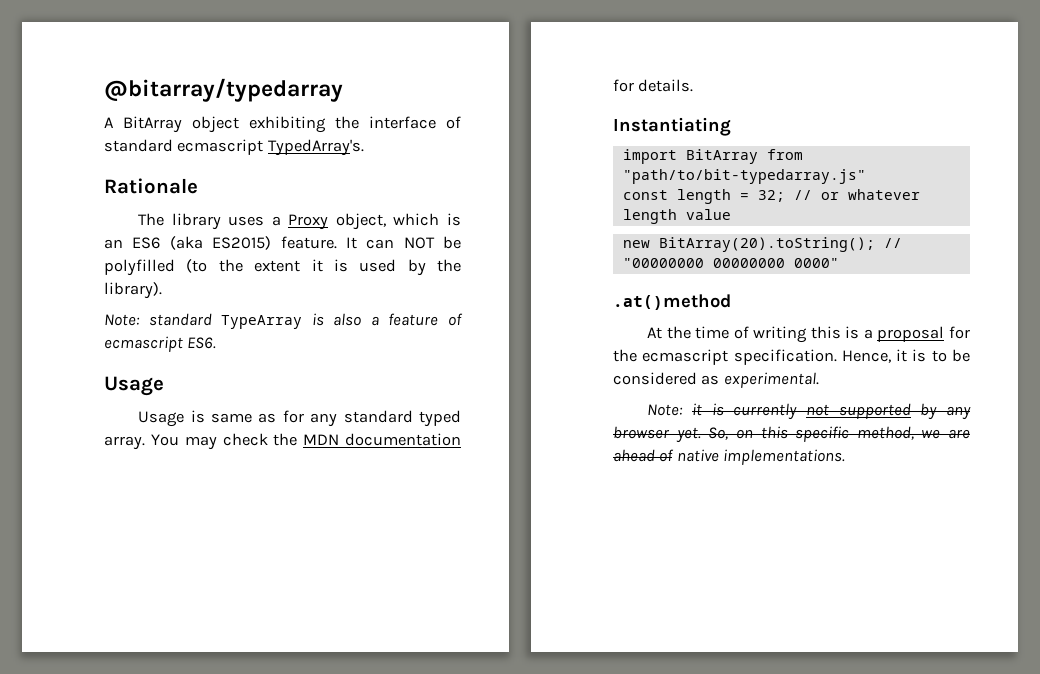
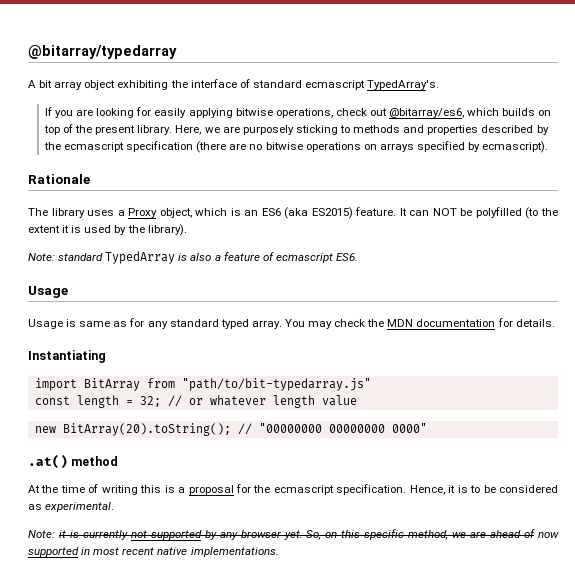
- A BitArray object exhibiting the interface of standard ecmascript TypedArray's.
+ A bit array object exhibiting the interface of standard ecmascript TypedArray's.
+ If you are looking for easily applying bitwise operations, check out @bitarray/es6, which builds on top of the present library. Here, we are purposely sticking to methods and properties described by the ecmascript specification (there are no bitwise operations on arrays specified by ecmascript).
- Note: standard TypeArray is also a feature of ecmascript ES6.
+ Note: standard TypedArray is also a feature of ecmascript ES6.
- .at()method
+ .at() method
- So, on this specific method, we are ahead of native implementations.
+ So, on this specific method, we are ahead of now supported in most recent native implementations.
+ + + + +
**Work required**
Return the lines above, from the one containing "- Note: standard" to the end, exactly as they stand.

**Task answer**
- Note: standard TypeArray is also a feature of ecmascript ES6.
+ Note: standard TypedArray is also a feature of ecmascript ES6.
- .at()method
+ .at() method
- So, on this specific method, we are ahead of native implementations.
+ So, on this specific method, we are ahead of now supported in most recent native implementations.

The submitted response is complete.